LOW-INCOME Sunshine Coast families are being ensnared, taking out loans week-to-week just to make ends meet.

The loans cost $35 per $100 borrowed, meaning a $540 repayment is required for $400 taken over two weeks.

Paul Janus, of the St Vincent de Paul Landsborough, said while there were some people who got themselves into trouble through their own fault, most were genuine people who had made poor budgeting decisions or had been confronted by a minor financial crisis.

In some cases the need for $20 to get by until pay day saw people commit to a minimum $300 loan, the full interest and repayment of which ate into already tight household budgets.

The consequence can be a continuing cycle of loans that leaves the borrower ensnared.

Gerard Brody, the director of policy and campaigns at the Consumer Action Law Centre, said it was not unusual for individuals to have committed to a cycle of 10 to 20 loans each with upfront fees.

One client who finally went to the centre for help had taken out 64 separate loans over two years.

"Our argument is that a financial product is no solution to these problems," Mr Brody said.

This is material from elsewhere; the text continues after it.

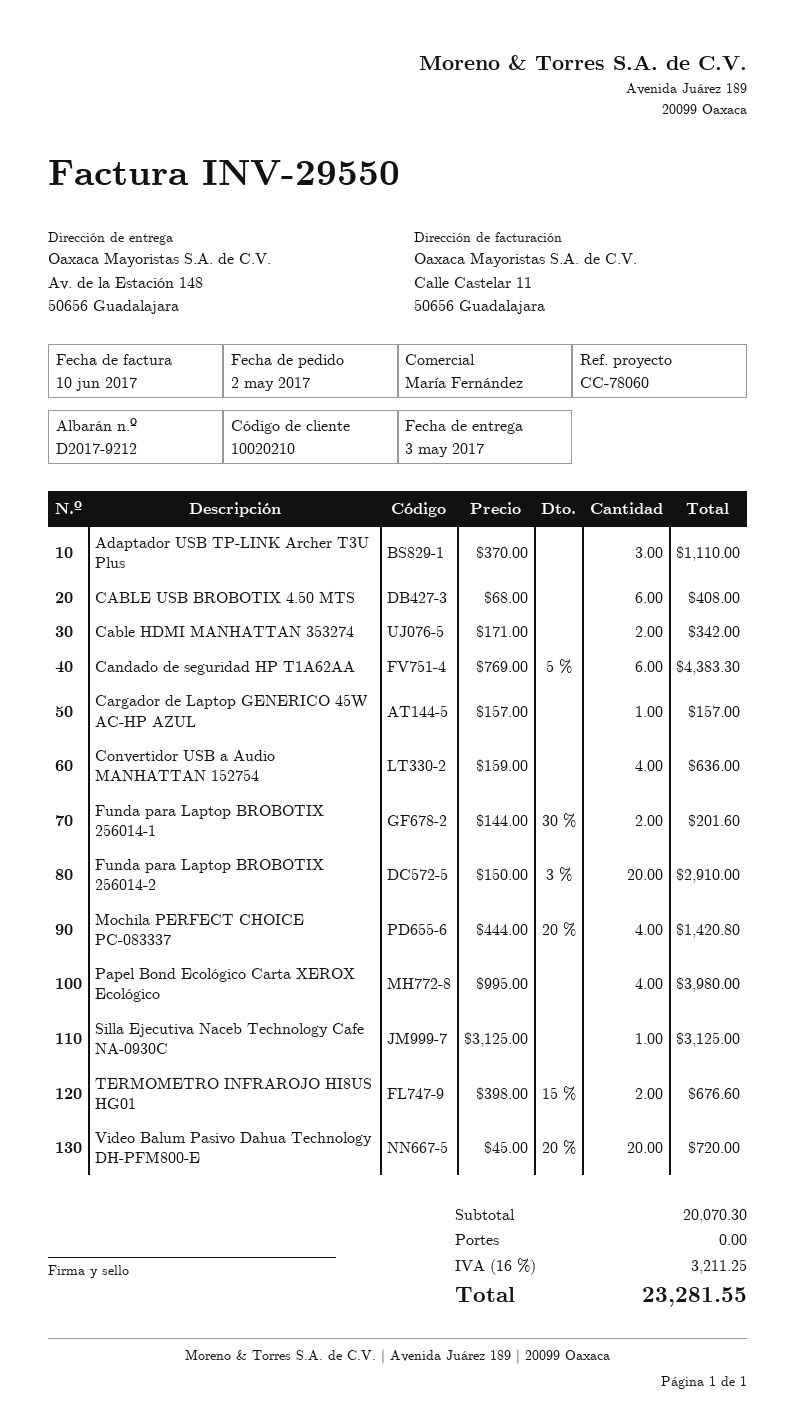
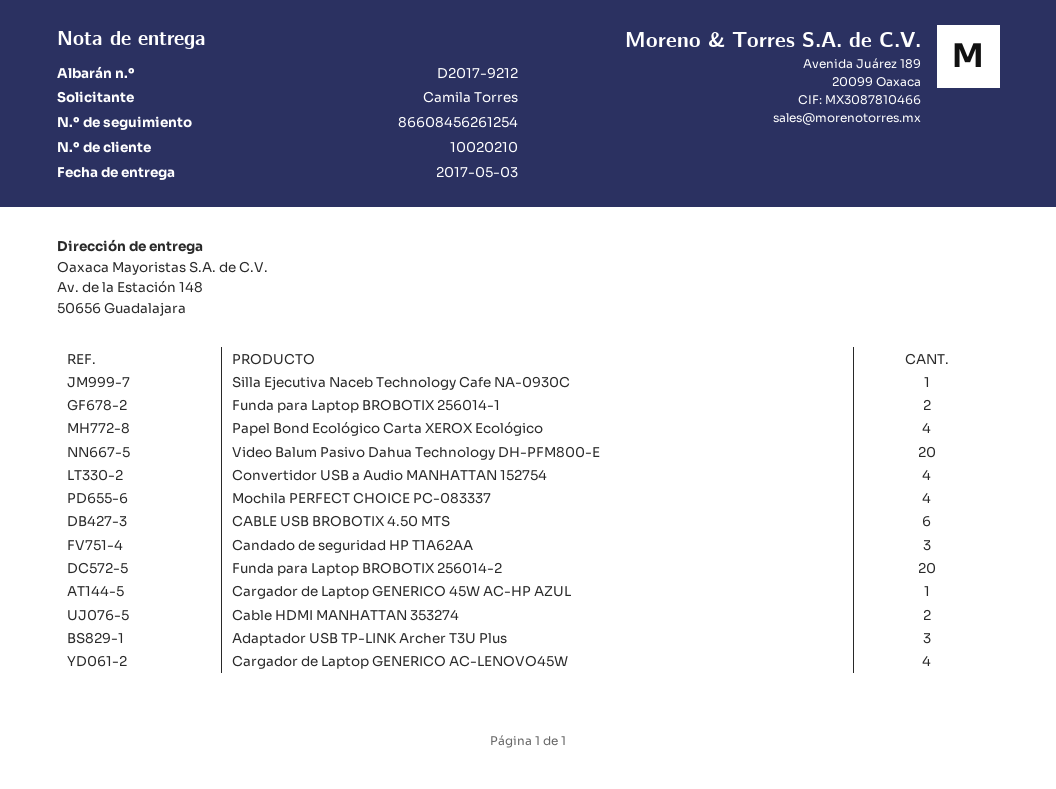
Candado de seguridad HP T1A62AA: 6 -> 3
TERMOMETRO INFRAROJO HI8US HG01: 2 -> none
Cargador de Laptop GENERICO AC-LENOVO45W: none -> 4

But while the law centre and charities want legislation to make the two-week $300-$500 loans unviable because they were the most harmful to those on welfare or the minimum wage, Federal Finance Minister Bill Shorten (pictured) has said he is likely to recommend in line with a submission from Cash Converters to allow the 20% upfront fee and 4% monthly interest.

That proposal has been pushed by lobbyist and former Labor treasurer John Dawkins, who has argued that the loans are a high-risk business with a high rate of default.

The submission puts the case that a 20% upfront fee is necessary to cover costs.

Legislation affecting pay-day loans, formally known as high-cost, short-term lending, was expected to come before parliament before the end of the current sitting.

Mr Shorten has indicated that will be deferred until the May parliamentary sittings.

St Vincent de Paul Society branches have launched a campaign to bombard the minister with emails calling for him to accept the compromise position of a 10% upfront fee and 2% monthly interest rate which would still leave a two-year term $2000 loan with a repayment cost of $3160.

Cash Converters argued short-term loans provided a source of funds for 500,000 Australians annually. St Vincent de Paul Society state branch spokesman Ted Flack said short-term loans could be a necessary source of funds.